I was about to try the Bavarian Andrechs spezial when my friend convinced me to branch out, go native. Wink wink, nudge nudge, say-no-more. The Hambleton Nightmare Porter was singularly spectacular and worth the price of admission. I only wished I’d had a whole pint of its malty comfort. I sat with two friends on the floor of the utilitarian Earl’s Court Exposition Centre, splitting a plate of buttery Wensleydale cheese and ale chutney with biscuits and a few different ales. It was perfect. For a moment I understood this English pride precisely– the urgent love of the countryside and the bounty of tradition and all that. And I wanted another beer.

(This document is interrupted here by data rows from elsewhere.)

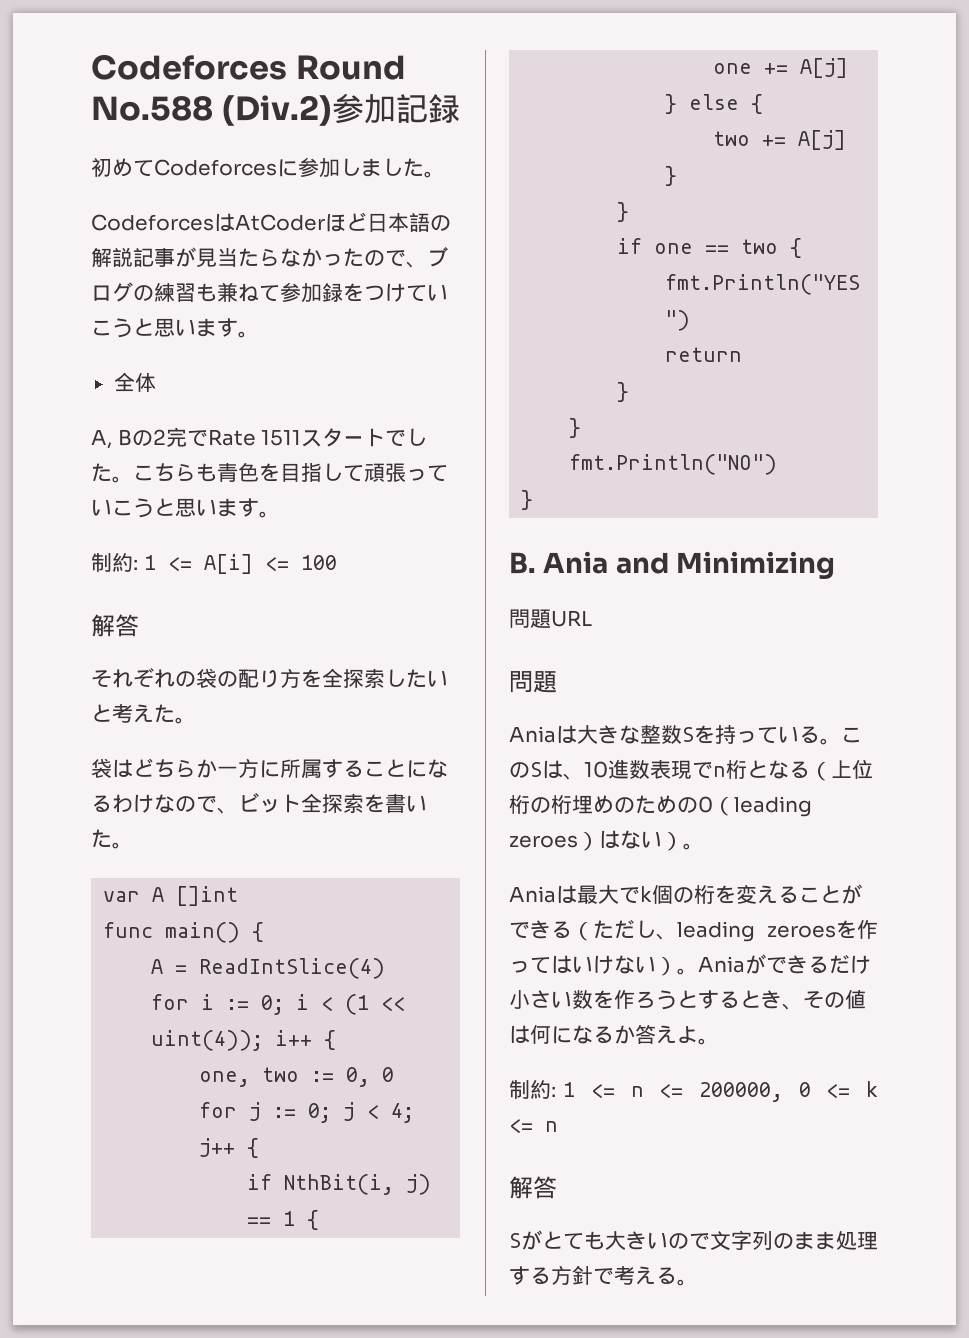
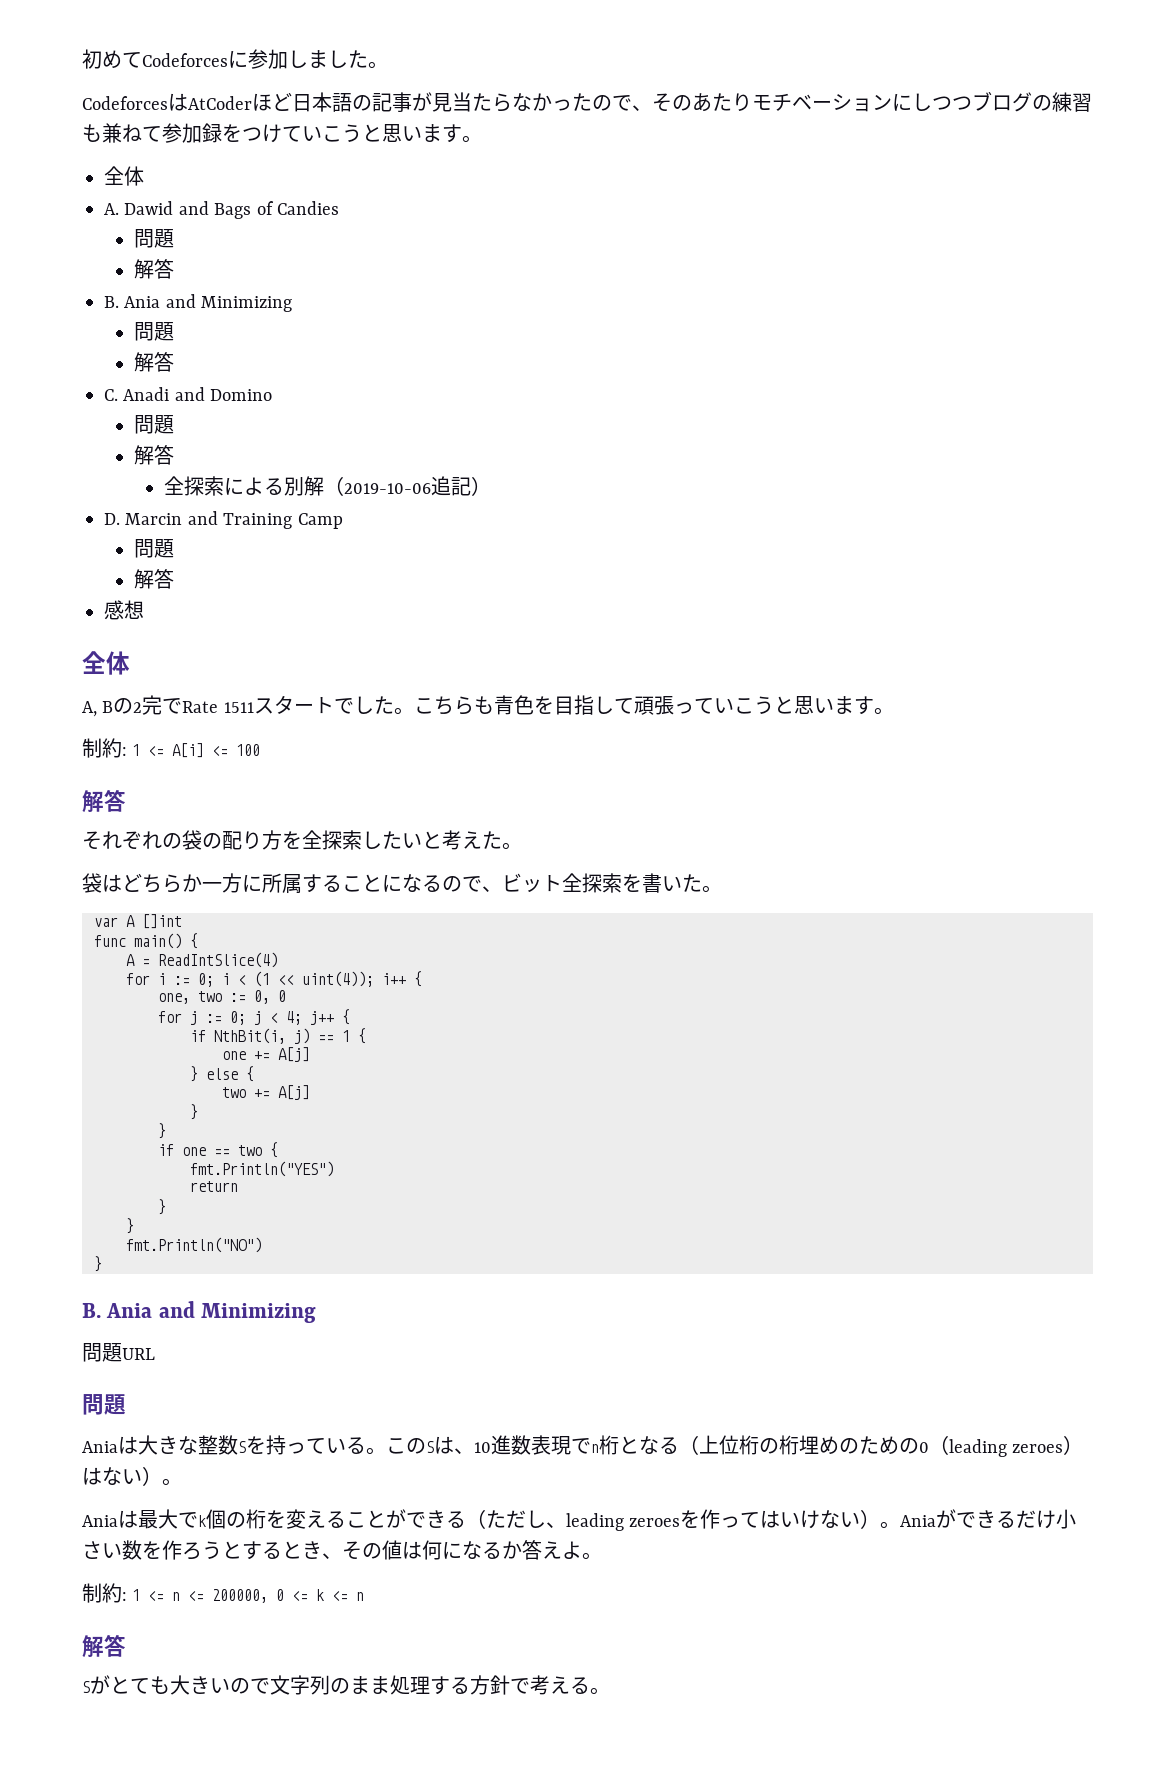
- Codeforces Round No.588 (Div.2)参加記録
- CodeforcesはAtCoderほど日本語の解説記事が見当たらなかったので、ブログの練習も兼ねて参加録をつけていこうと思います。
+ CodeforcesはAtCoderほど日本語の記事が見当たらなかったので、そのあたりモチベーションにしつつブログの練習も兼ねて参加録をつけていこうと思います。
+ A. Dawid and Bags of Candies
+ 問題
+ 解答
+ B. Ania and Minimizing
+ 問題
+ 解答
+ C. Anadi and Domino
+ 問題
+ 解答
+ 全探索による別解（2019-10-06追記）
+ D. Marcin and Training Camp
+ 問題
+ 解答
+ 感想
+ 全体
- 袋はどちらか一方に所属することになるわけなので、ビット全探索を書いた。
+ 袋はどちらか一方に所属することになるので、ビット全探索を書いた。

My friends were set on cider and I caved– I broke my no cider rule. Why? Cider makes me drunk and does my pallet in. I had something that was quite drinkable if not memorable, and it predictably went straight to my head. I felt an achy melancholy creeping up, like when I drink champagne. The choice was either to buy an Oliver Reed tee shirt and keep up the red-cheeked work or go home. The later course won out.

I even thought of going back to the festival the next day by myself just to undo this grave error. (Does she go? Is she a goer?) This year I’ll start at the Yorkshire counter and work my way widdershins around the island, map in pocket (said the actress to the bishop).